La prima parte è un piccolo trattato sintetico sul tema, alla maniera dei cari vecchi manuali di casistica. Capitoli quali “L'essenziale non è mai stato così disponibile” o “La preferenza per il facile” o ancora quello su “Due pratiche sociali che aprono la via all'essenziale” costituiscono un navigatore per affrontare questa materia, che sembra facile ma tale non è.

Nella seconda parte Attali affronta le scelte culturali. E si chiede, trattando dei romanzi, quali siano i dieci essenziali che una persona dovrebbe assolutamente leggere. Poi allarga la scelta: propone una rosa di 30 titoli; infine la dilata ancora e arriva a 100.

Qui è possibile, con la dovuta cautela, tentare qualche osservazione. È indubbiamente una selezione personale, senza pretese accademiche, di quel genere che apre un dibattito. Allora si può notare che tra i 10 autori di romanzi essenziali non c'è Dostoevskij, finito invece nella rosa dei 30; nella stessa trentina c'è Buzzati ma non Manzoni. Nei 100 troviamo Boccaccio, Pirandello, di nuovo Buzzati, Eco, però Manzoni non riesce ancora a entrare. Pazienza, aggiungerà qualcuno; comunque spiace che un'opera come “I Promessi Sposi”, apprezzata da Goethe già nella prima edizione del 1827 e da innumerevoli altri grandi, non sia riuscita a trovare un posto in nessuna delle tre selezioni.

    Tra le 30 opere dedicate a “Storie, diari, lettere e autobiografie” ecco Tucidide e Tito Livio, si notano le “Memorie” di Churchill e l'”Autobiografia” di Angela Davis, ma non il meraviglioso “Diario” di Kierkegaard. Peccato.
    Proseguendo, doppio peccato: perché non trova posto nemmeno tra i 30 “Saggi, testi filosofici e metafisici”. Qui però – ahi, ahi – non c'è nemmeno un'opera di Platone.
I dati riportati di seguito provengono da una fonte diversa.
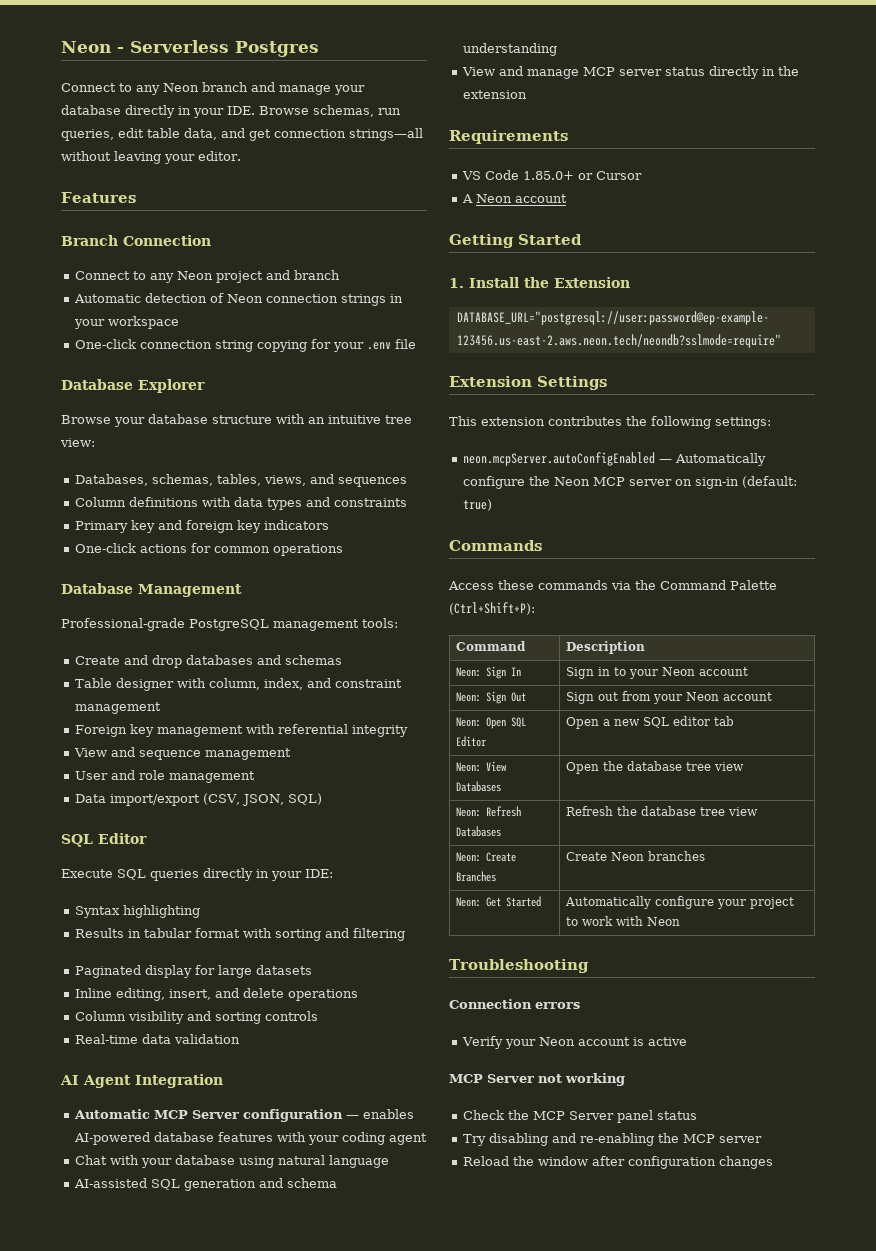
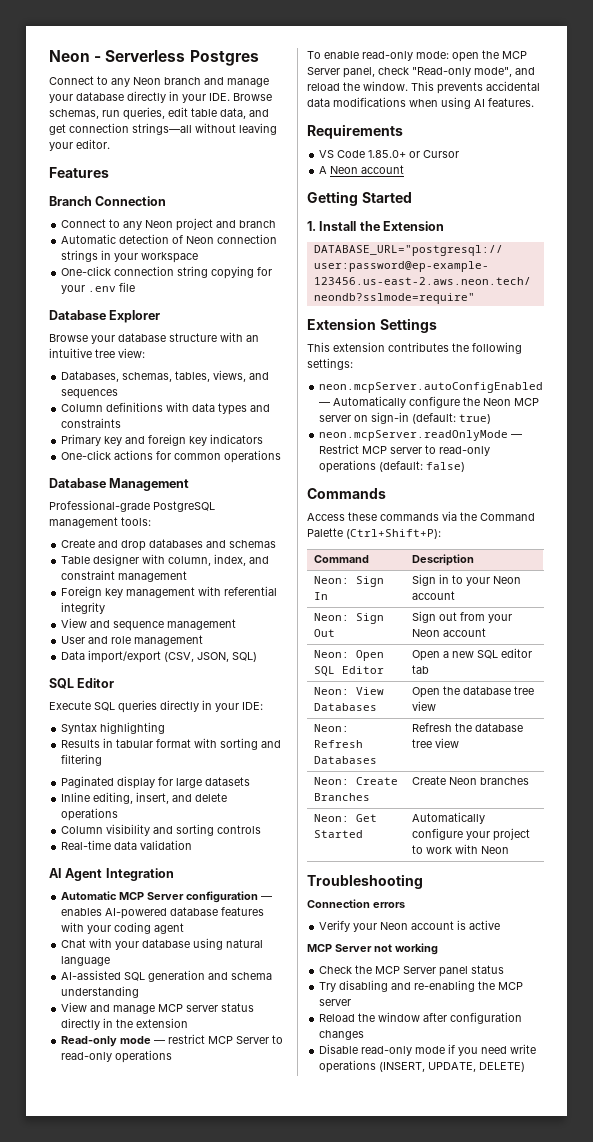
+ Read-only mode — restrict MCP Server to read-only operations
+ To enable read-only mode: open the MCP Server panel, check "Read-only mode", and reload the window. This prevents accidental data modifications when using AI features.
+ neon.mcpServer.readOnlyMode — Restrict MCP server to read-only operations (default: false)
+ Disable read-only mode if you need write operations (INSERT, UPDATE, DELETE)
Il sommo ateniese è stato sostituito dal suo discepolo Aristotele con l'”Etica Nicomachea”. Nulla da obiettare, ma ci viene da chiedere: perché mancano Schopenhauer, Heidegger o Seneca? Certo, gli argomenti erano diversi e Attali non poteva fare miracoli.

    Tra i 30 della poesia ci spiace non aver trovato lirici greci come Saffo, non c'è neanche Pindaro; dei latini non ci sono Catullo, Orazio e Virgilio, soltanto Ovidio è ricordato. Lasciamo in un canto film, serie televisive e musica. Qui si rischia di essere cattivi giudici perché le emozioni personali giocano terribili scherzi. Comunque ringraziamo Attali per aver concesso un posto tra le 30 opere d'arte a “Las Meninas” di Velázquez e fra le 10 all'”Ultima Cena” di Leonardo.